Exercise directions
Note on the material below: return exactly the lines from the line that holds "text: Antenna ->" through the line that holds "background: #bef264 ->", and leave out each picture.

Records provided
::::::
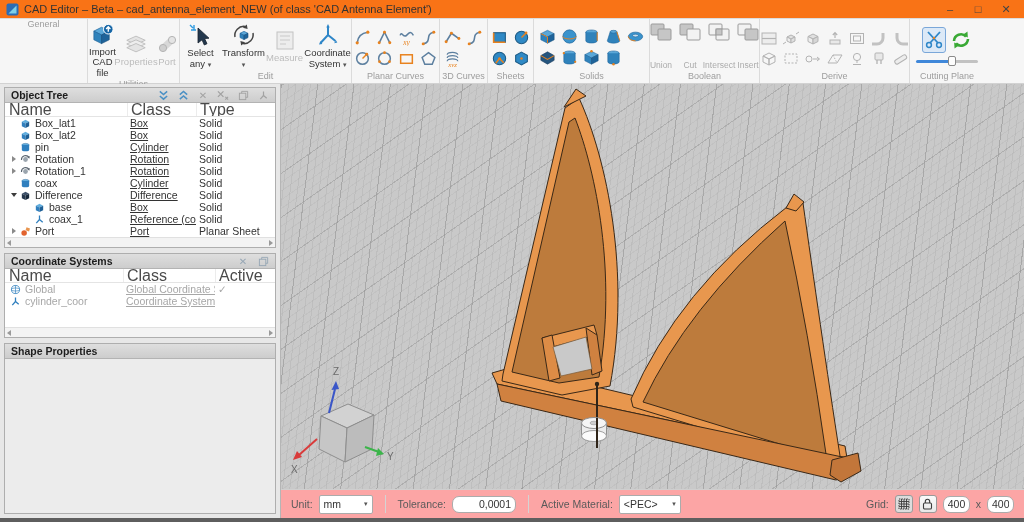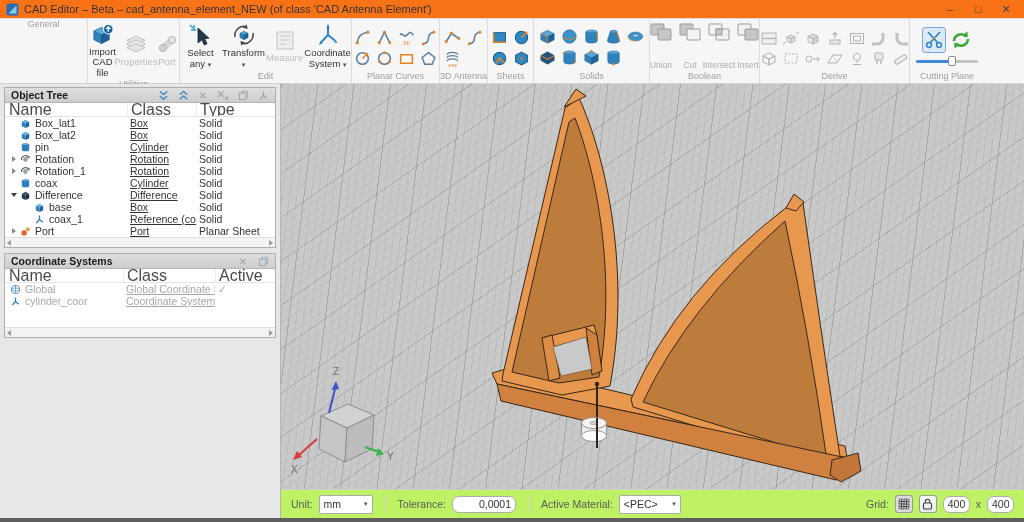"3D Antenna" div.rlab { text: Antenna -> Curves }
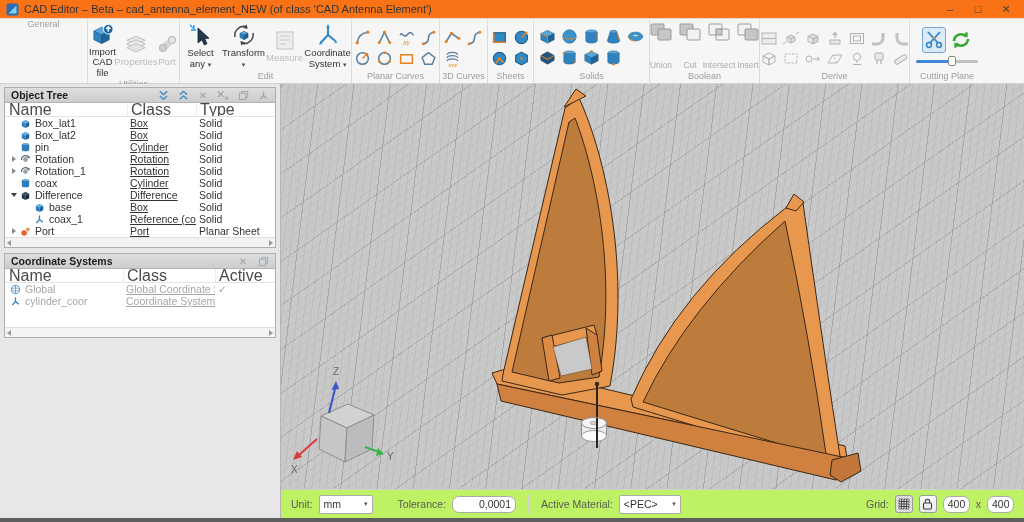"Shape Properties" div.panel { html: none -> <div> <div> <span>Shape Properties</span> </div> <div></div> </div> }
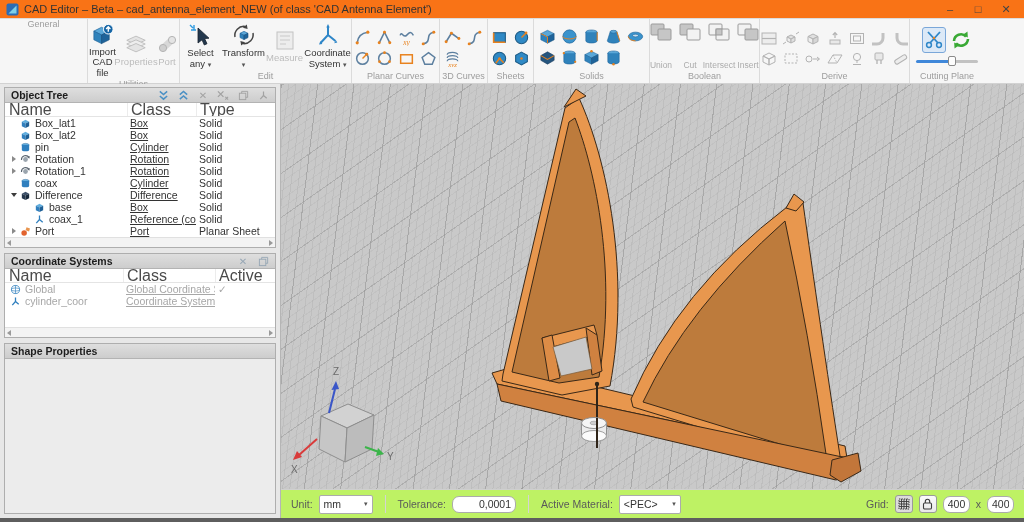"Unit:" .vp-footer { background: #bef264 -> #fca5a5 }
::::::
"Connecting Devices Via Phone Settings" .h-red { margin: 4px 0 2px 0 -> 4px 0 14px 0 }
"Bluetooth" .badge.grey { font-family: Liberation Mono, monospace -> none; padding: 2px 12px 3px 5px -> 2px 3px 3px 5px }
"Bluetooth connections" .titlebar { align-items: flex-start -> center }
::::::
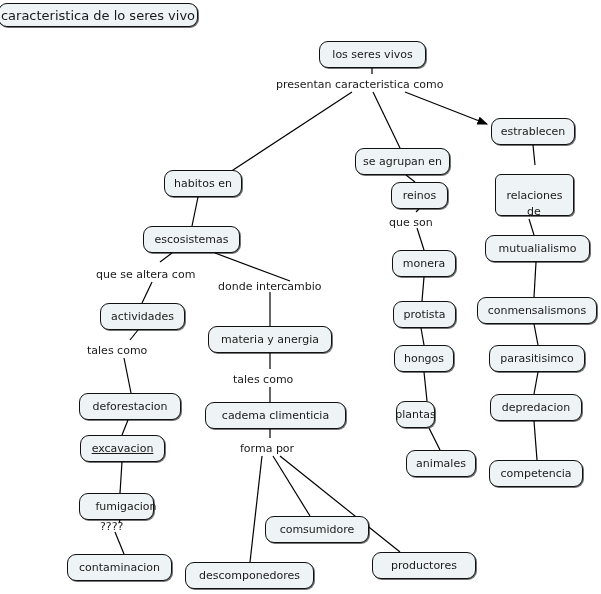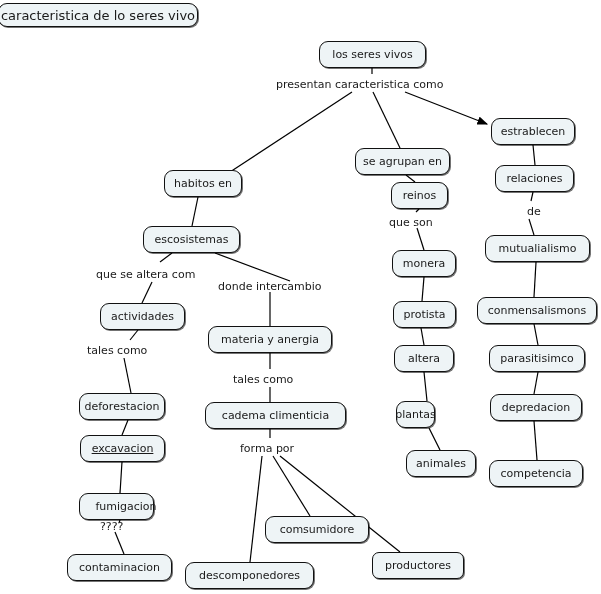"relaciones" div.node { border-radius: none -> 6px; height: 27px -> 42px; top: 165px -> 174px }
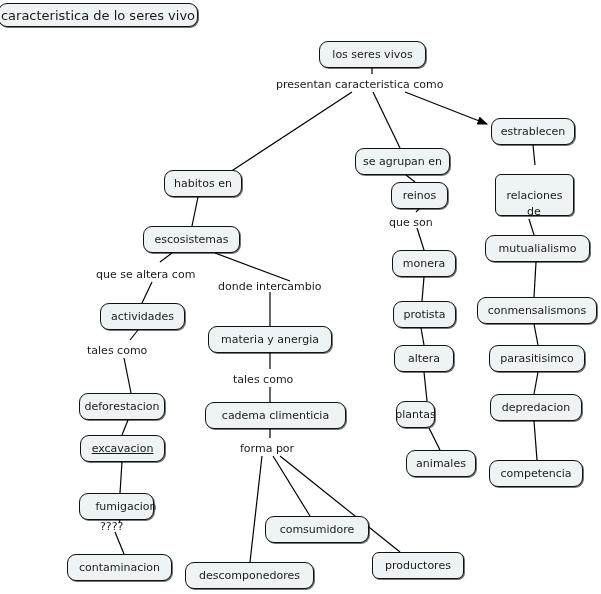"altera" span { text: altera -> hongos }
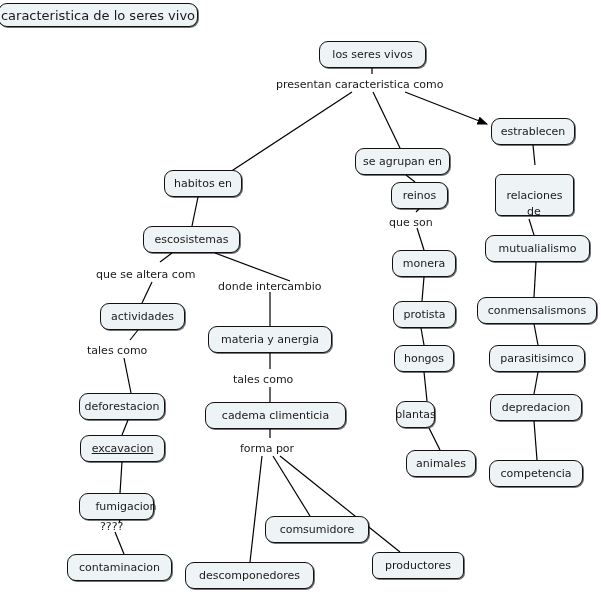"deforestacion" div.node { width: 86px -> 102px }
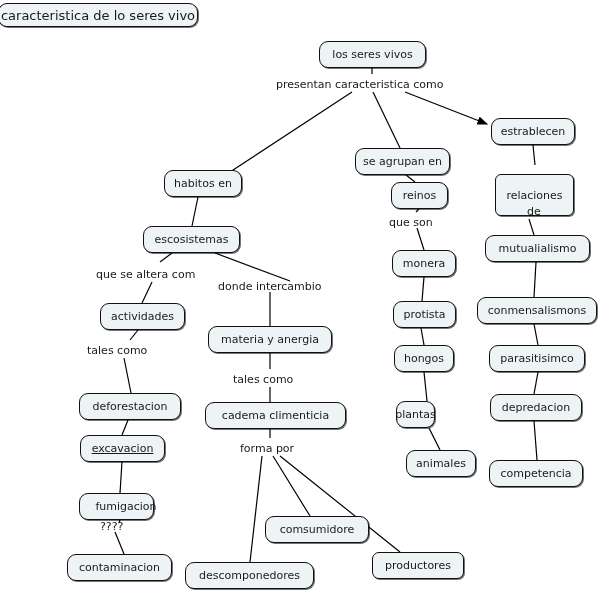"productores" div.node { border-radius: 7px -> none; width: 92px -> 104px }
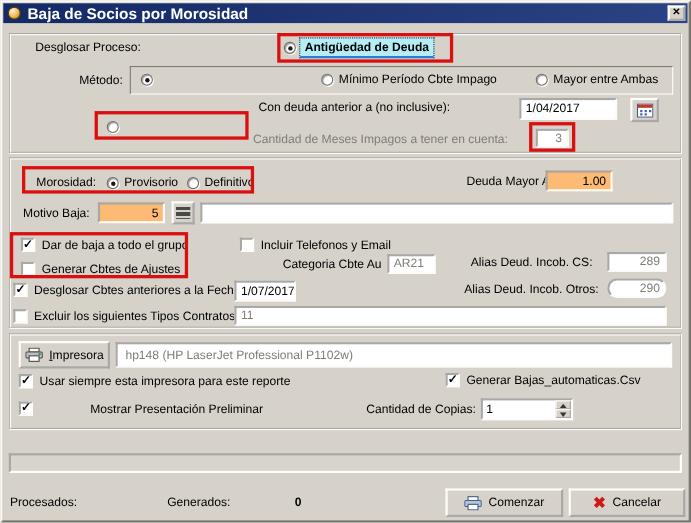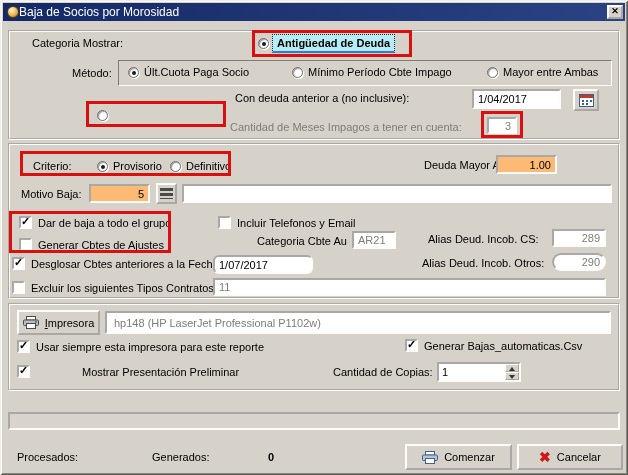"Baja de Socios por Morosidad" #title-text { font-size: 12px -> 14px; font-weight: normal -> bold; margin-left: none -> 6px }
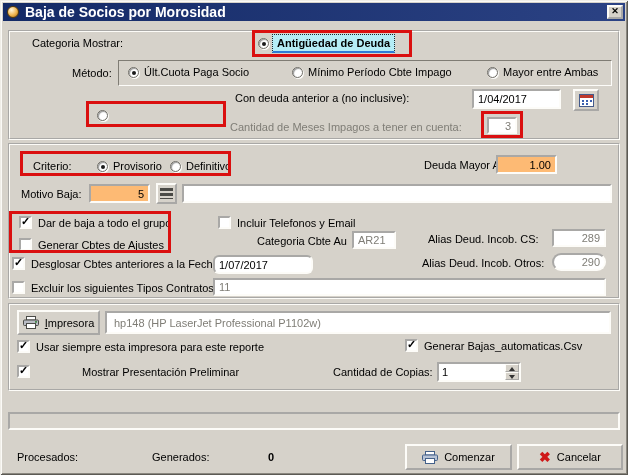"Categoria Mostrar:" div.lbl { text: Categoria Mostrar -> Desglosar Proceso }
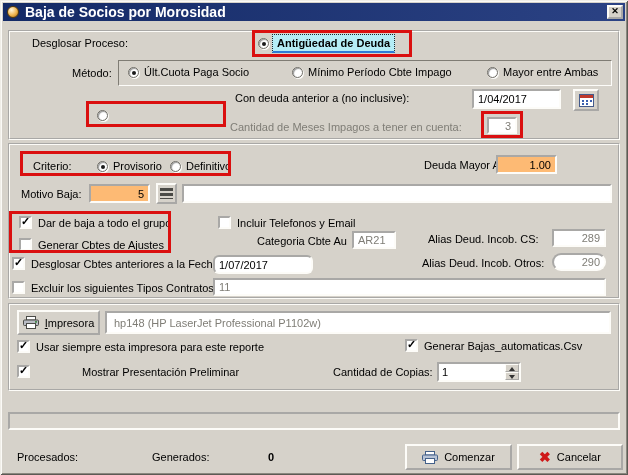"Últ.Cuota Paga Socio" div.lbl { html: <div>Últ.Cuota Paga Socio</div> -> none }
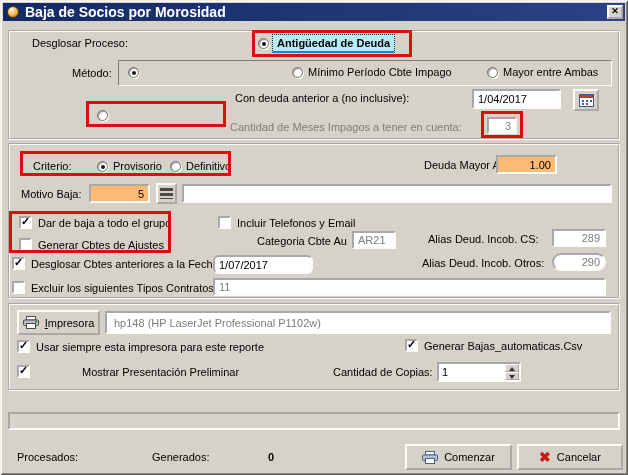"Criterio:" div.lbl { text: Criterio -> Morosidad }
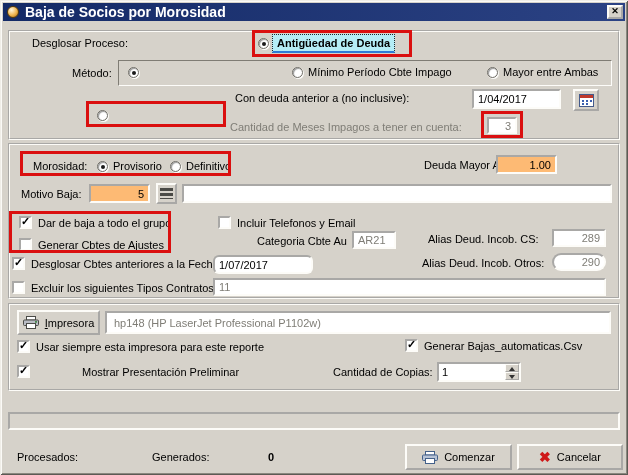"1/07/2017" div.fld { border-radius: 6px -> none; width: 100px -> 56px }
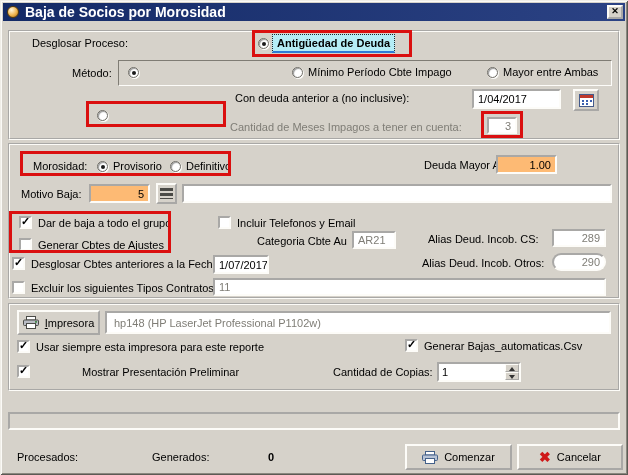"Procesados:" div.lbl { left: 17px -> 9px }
::::::
Answer to the exercise
"3D Antenna" div.rlab { text: Antenna -> Curves }
"Shape Properties" div.panel { html: none -> <div> <div> <span>Shape Properties</span> </div> <div></div> </div> }
"Unit:" .vp-footer { background: #bef264 -> #fca5a5 }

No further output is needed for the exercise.